Ecco i nostri suggerimenti per la coltivazione.
P. densiflorum ha bisogno di molta luce. Quindi può essere esposto alla luce diretta del sole, anche nelle ore più calde delle giornate estive. Tutti i Pachypodium provengono da zone molto calde quindi non amano temperature inferiori ai 12°C. Se la temperatura diventa troppo bassa, la pianta perderà il fogliame. Durante l’inverno, ti consigliamo di tenere il tuo P. densiflorum in casa, anche perché si tratta di un perfetto bonsai! Si consiglia di annaffiare abbondantemente una volta ogni 3-4 giorni in primavera ed estate, attendendo tuttavia che il terreno si asciughi prima di ogni irrigazione.
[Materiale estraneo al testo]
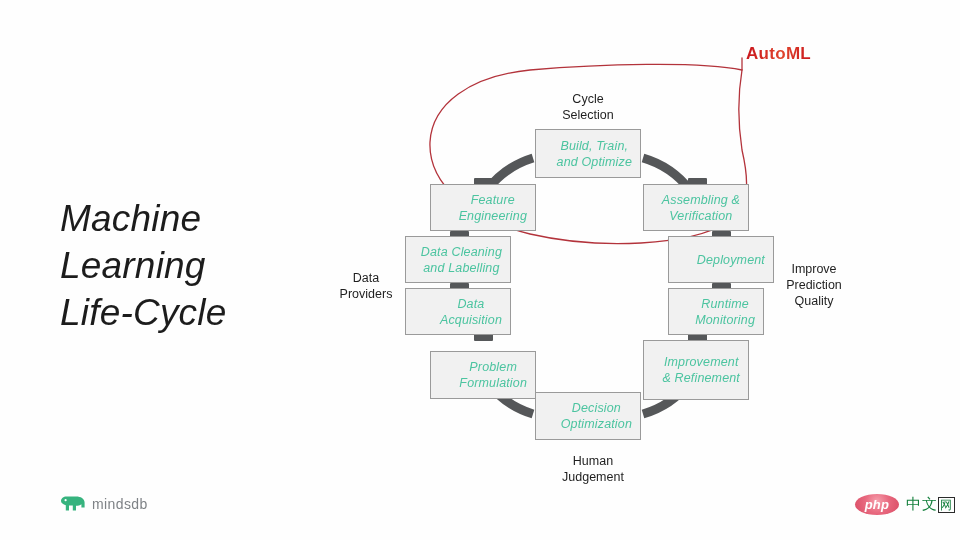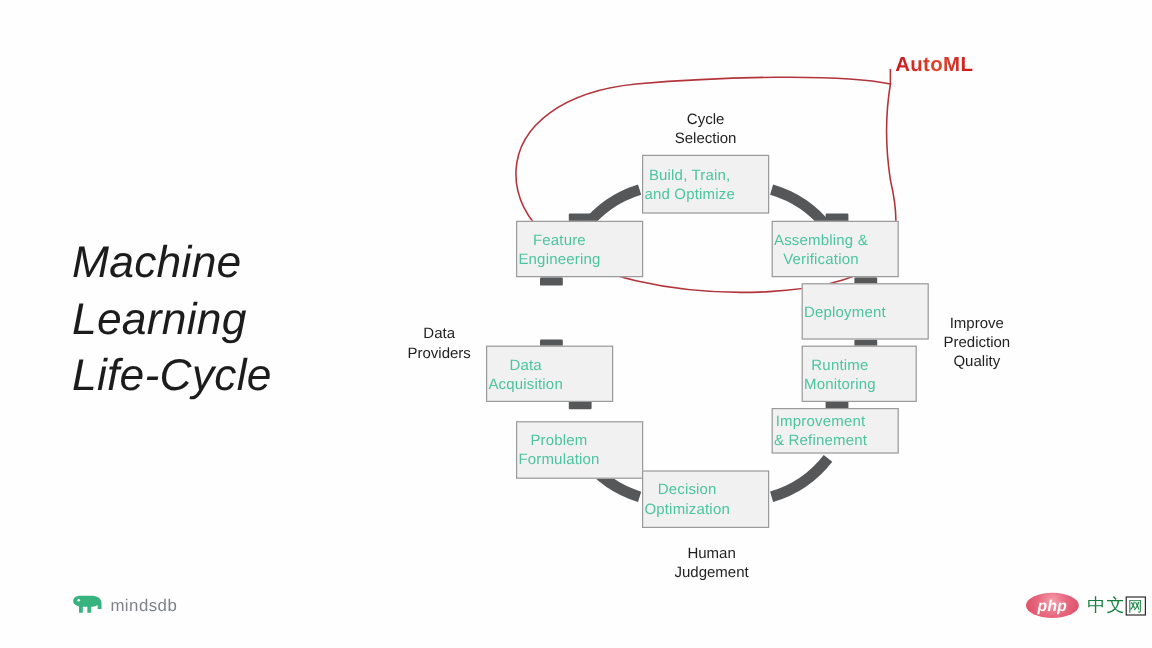--- a/index.html
+++ b/index.html
@@ -20,9 +20,9 @@
   
   .node{position:absolute;background:#f1f1f1;border:1px solid #9a9a9a;
         box-sizing:border-box;display:flex;align-items:center;
-        justify-content:flex-start;text-align:center;
+        justify-content:flex-end;text-align:center;
         color:#4cc4a0;font-size:12.5px;line-height:16px;
-        letter-spacing:.15px;padding:2px 1px;}
+        letter-spacing:.15px;padding:2px 8px;font-style:italic;}
   .node span{display:block;white-space:pre-line;}
 
   

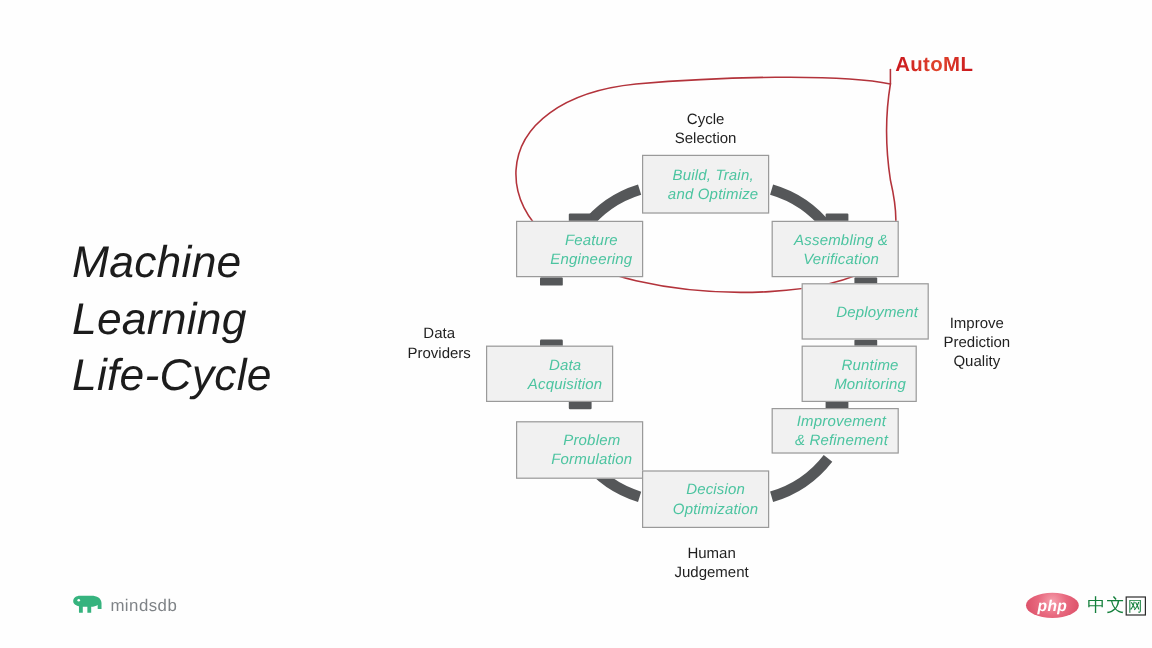--- a/index.html
+++ b/index.html
@@ -106,6 +106,10 @@
 Engineering</span>
   </div>
 
+  <div class="node" style="left:405px;top:236px;width:106px;height:47px;">
+    <span>Data Cleaning
+and Labelling</span>
+  </div>
 
   <div class="node" style="left:405px;top:288px;width:106px;height:47px;">
     <span>Data

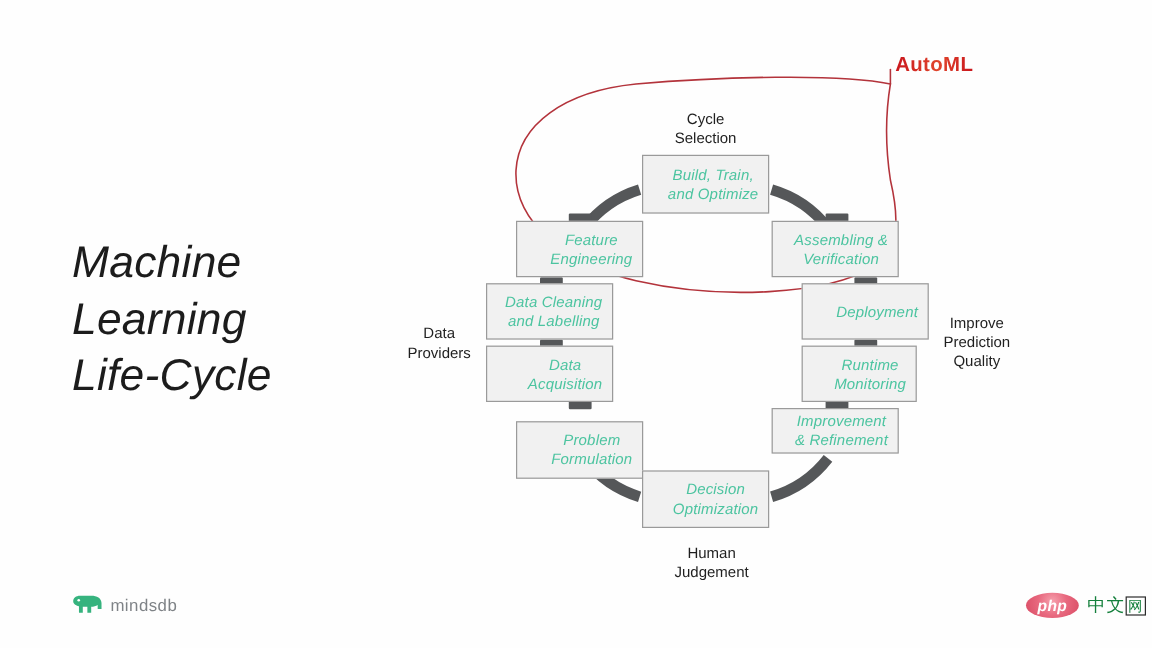--- a/index.html
+++ b/index.html
@@ -126,7 +126,7 @@
 Optimization</span>
   </div>
 
-  <div class="node" style="left:643px;top:340px;width:106px;height:38px;">
+  <div class="node" style="left:643px;top:340px;width:106px;height:60px;">
     <span>Improvement
 &amp; Refinement</span>
   </div>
Si ricorda inoltre di non lasciare il terreno asciutto troppo a lungo, poiché un’eccessiva siccità rovinerà le delicate radici. Scegliere un terriccio specifico per cactaceae, ben drenante e arricchito con della torba. Concimare 1-2 volte al mese con un concime per succulente utilizzando la metà delle dosi indicate nella confezione ed evitando prodotti troppo ricchi di azoto. È sufficiente rinvasare la pianta ogni tre anni. Al momento del rinvaso fate attenzione alle spine e al lattice che potrebbe fuoriuscire dal fusto: ha un effetto urticante!

Propagazione:

Pachypodium densiflorum si riproduce per seme: raramente si pratica la propagazione per talea. Per fare ciò è necessario posizionare i semi su un letto sabbioso e mantenere il substrato sufficientemente umido, a circa 21°C. Il substrato ideale è formato da: 4 parti di sabbia fine, 4 parti di sabbia grossolana, una parte di compost, una parte di perlite e una parte di vermiculite. Il tasso di germinazione è generalmente elevato: il 90% dei semi riesce a germogliare nell’arco di 3-4 giorni.

Curiosità:

Il nome Pachypodium deriva dalle parole greche “pachy” che significa “spesso” e “podium” che significa “piede”. Invece, il nome specifico “densiflorum” fa riferimento all’abbondante fioritura che caratterizza questa pianta.